### Your goal
Nothing but the lines from the one containing "the first project" to the end of the data should be returned, each exactly as written.

───── Data for this task ─────

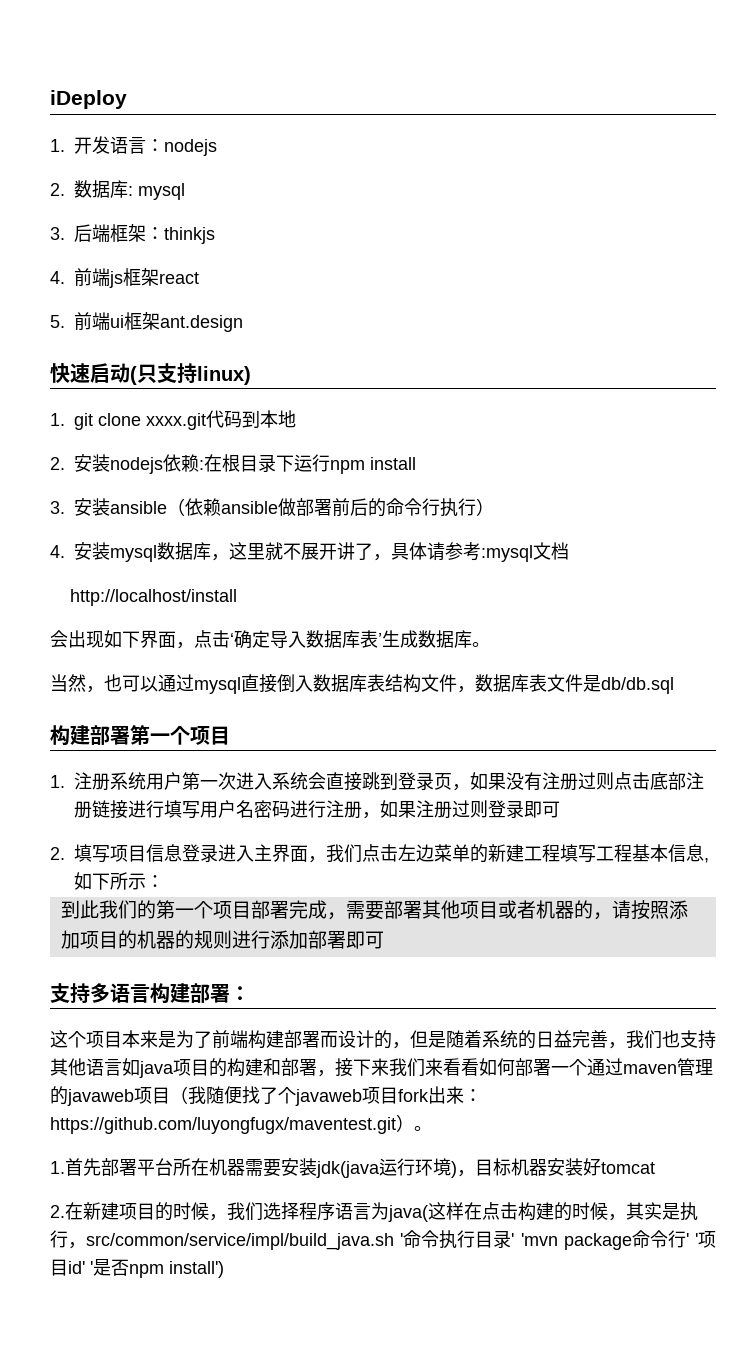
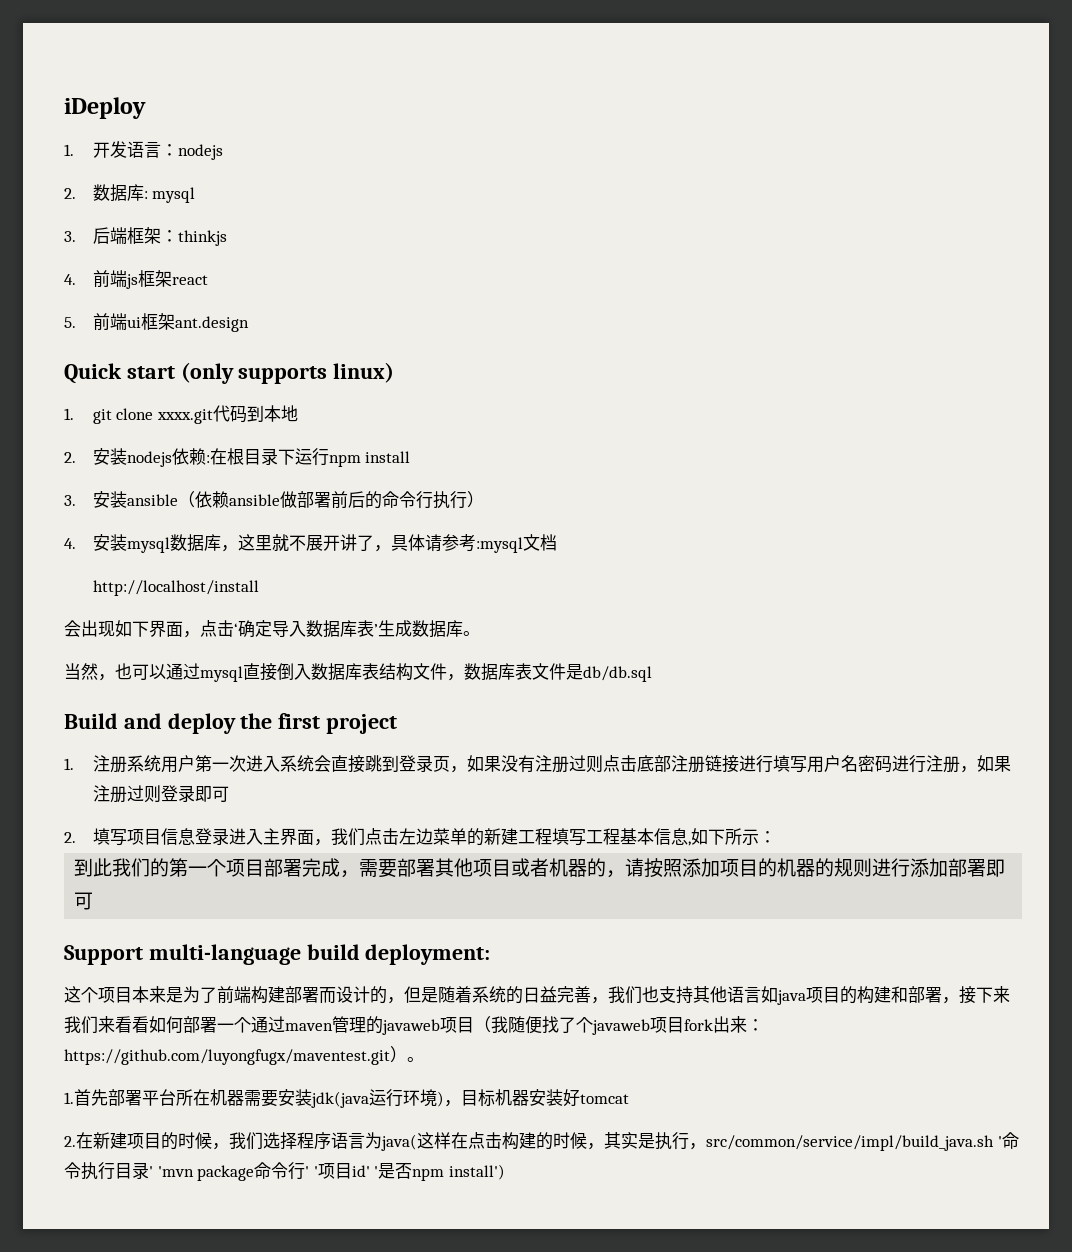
- 快速启动(只支持linux)
+ Quick start (only supports linux)
- 构建部署第一个项目
+ Build and deploy the first project
- 支持多语言构建部署：
+ Support multi-language build deployment:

─────

### Reply to the exercise
+ Build and deploy the first project
- 支持多语言构建部署：
+ Support multi-language build deployment:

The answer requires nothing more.